Marseille bouclée pour l'Algérie : quand la CAN devient un sujet de sécurité
Marseille se prépare au match de huitième de finale Algérie-RDC de la Coupe d'Afrique des Nations en mettant en place un dispositif sécuritaire sans précédent. La préfecture des Bouches-du-Rhône a décidé d'interdire la circulation automobile au Vieux-Port de 18 heures à minuit et de bannir la vente de carburant et les artifices pyrotechniques. Un verrouillage urbain qui interroge sur la façon dont la France gère la passion du football chez les supporters algériens.
Le huitième de finale Algérie-RDC se joue au Maroc, mais c'est à Marseille que la tension monte. La ville s'apprête à accueillir une concentration massive de supporters algériens, et les autorités préfectorales ont décidé de prendre les devants. Le ton des mesures annoncées laisse peu de doute : on redoute des débordements.
Ces précautions ne tombent pas du ciel. Le 28 décembre dernier, après la victoire de l'Algérie contre le Burkina Faso (1-0), environ 800 personnes s'étaient rassemblées spontanément sur le Vieux-Port. Des incidents se sont produits, justifiant selon la préfecture ce dispositif d'exception.
Un verrouillage urbain radical
La liste des mesures annoncées est impressionnante. Entre 18 heures et minuit, la circulation automobile sera interdite sur le Quai du Port, la rue de la République et le Quai des Belges.
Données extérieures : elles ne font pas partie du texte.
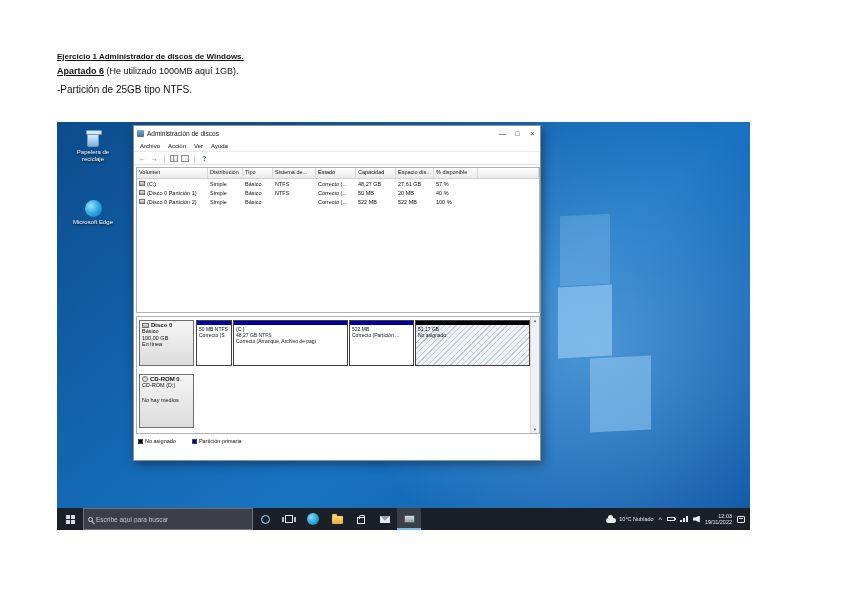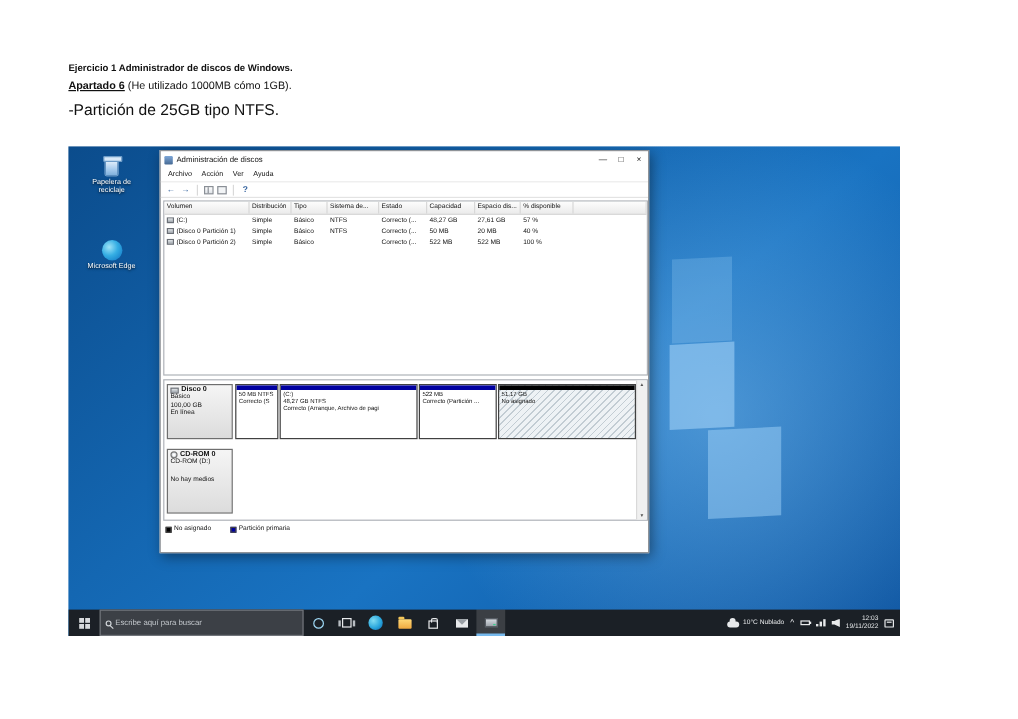--- a/index.html
+++ b/index.html
@@ -8,7 +8,7 @@
 
   
   .doc-text { position:absolute; left:57px; top:52px; color:#111; }
-  .doc-line1 { font-size:8px; font-weight:bold; }
+  .doc-line1 { font-size:8px; font-weight:bold;text-decoration:underline; }
   .doc-line2 { font-size:9px; margin-top:5px; }
   .doc-line2 .bu { font-weight:bold; text-decoration:underline; }
   .doc-line3 { font-size:13px; margin-top:8px; }

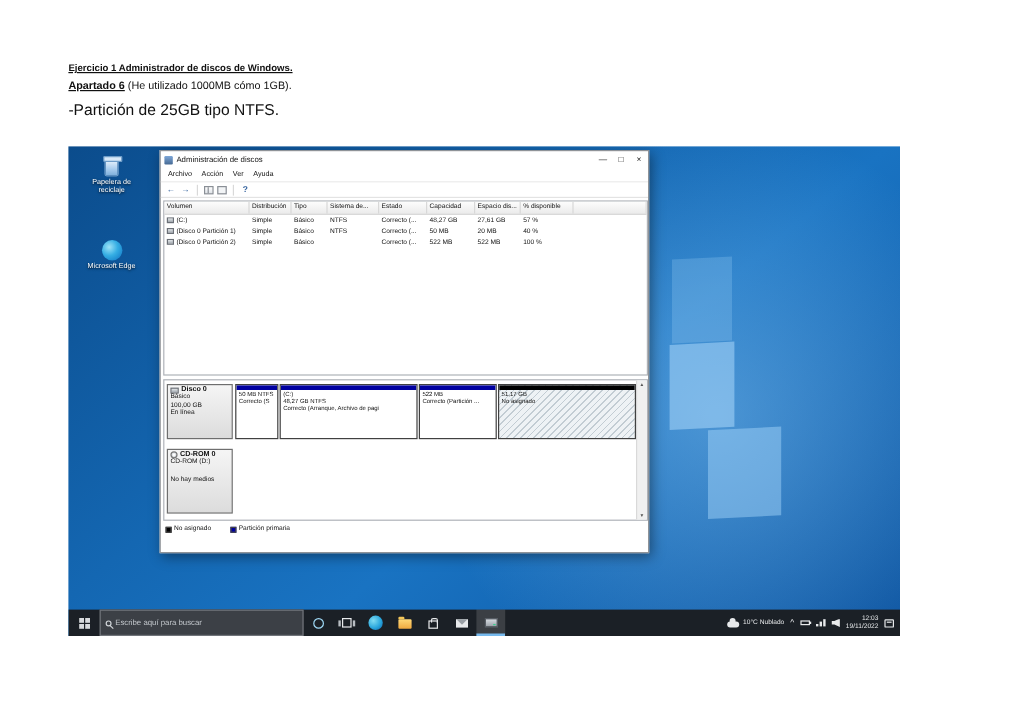--- a/index.html
+++ b/index.html
@@ -137,7 +137,7 @@
   <div class="doc-text">
     <div class="doc-line1">Ejercicio 1 Administrador de discos de Windows.</div>
     <div class="doc-line2">
-      <span class="bu">Apartado 6</span><span> (He utilizado 1000MB cómo 1GB).</span>
+      <span class="bu">Apartado 6</span><span> (He utilizado 1000MB aquí 1GB).</span>
     </div>
     <div class="doc-line3">-Partición de 25GB tipo NTFS.</div>
   </div>

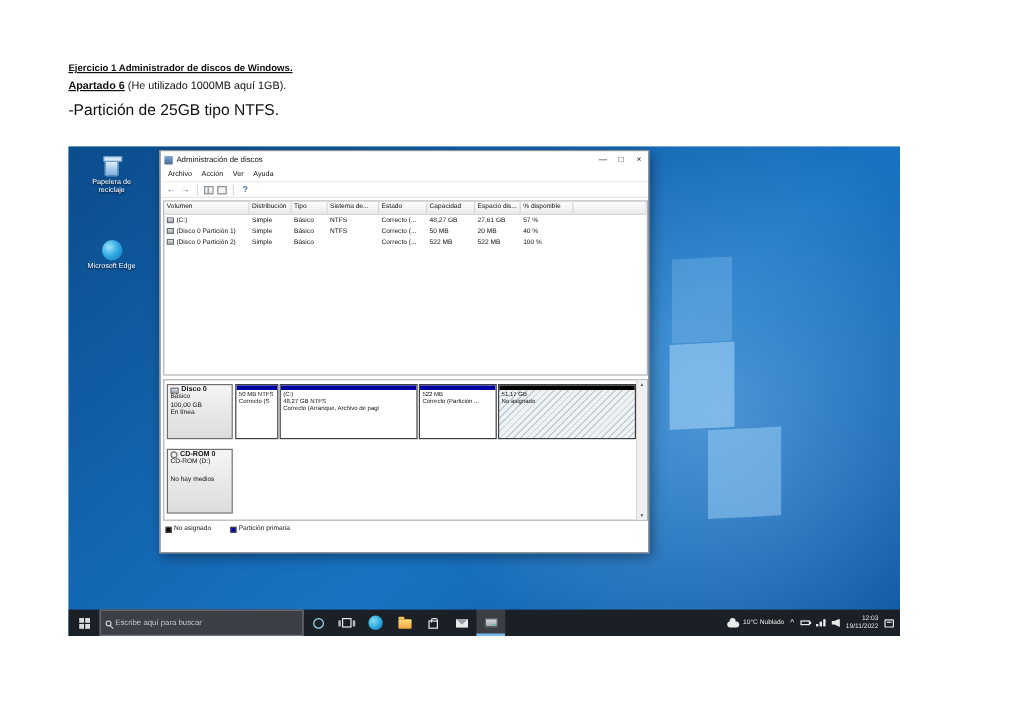--- a/index.html
+++ b/index.html
@@ -11,7 +11,7 @@
   .doc-line1 { font-size:8px; font-weight:bold;text-decoration:underline; }
   .doc-line2 { font-size:9px; margin-top:5px; }
   .doc-line2 .bu { font-weight:bold; text-decoration:underline; }
-  .doc-line3 { font-size:13px; margin-top:8px; }
+  .doc-line3 { font-size:10px; margin-top:8px; }
 
   
   #desktop { position:absolute; left:57px; top:122px; width:693px; height:408px; overflow:hidden;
Mais ce n'est que le début. La préfecture a aussi décidé d'interdire la vente et le transport de carburant en détail, ainsi que l'utilisation, le port et le transport d'artifices de divertissement et d'articles pyrotechniques.
En clair : la préfecture transforme une partie de la ville en zone de restriction. Ces mesures visent à empêcher les rassemblements spontanés, à réduire les risques de heurts entre groupes et à prévenir la constitution de barricades improvisées. Mais à quel coût?
Un service d'ordre renforcé a été déployé pour réguler la circulation, contrôler les mouvements de foule et « intercepter les fauteurs de troubles ». Cette phraséologie évoque moins une régulation urbaine qu'un filtrage préventif, où chaque supporter devient potentiellement suspect.
Quand la passion devient un problème de maintien de l'ordre
Cette approche soulève des questions épineuses. D'un côté, les autorités prétendent agir par prudence : après les débordements de fin décembre, il est légitime de vouloir prévenir d'autres incidents. De l'autre, ces mesures traitent les supporters algériens comme une menace sécuritaire plutôt que comme des citoyens venus participer à une fête sportive.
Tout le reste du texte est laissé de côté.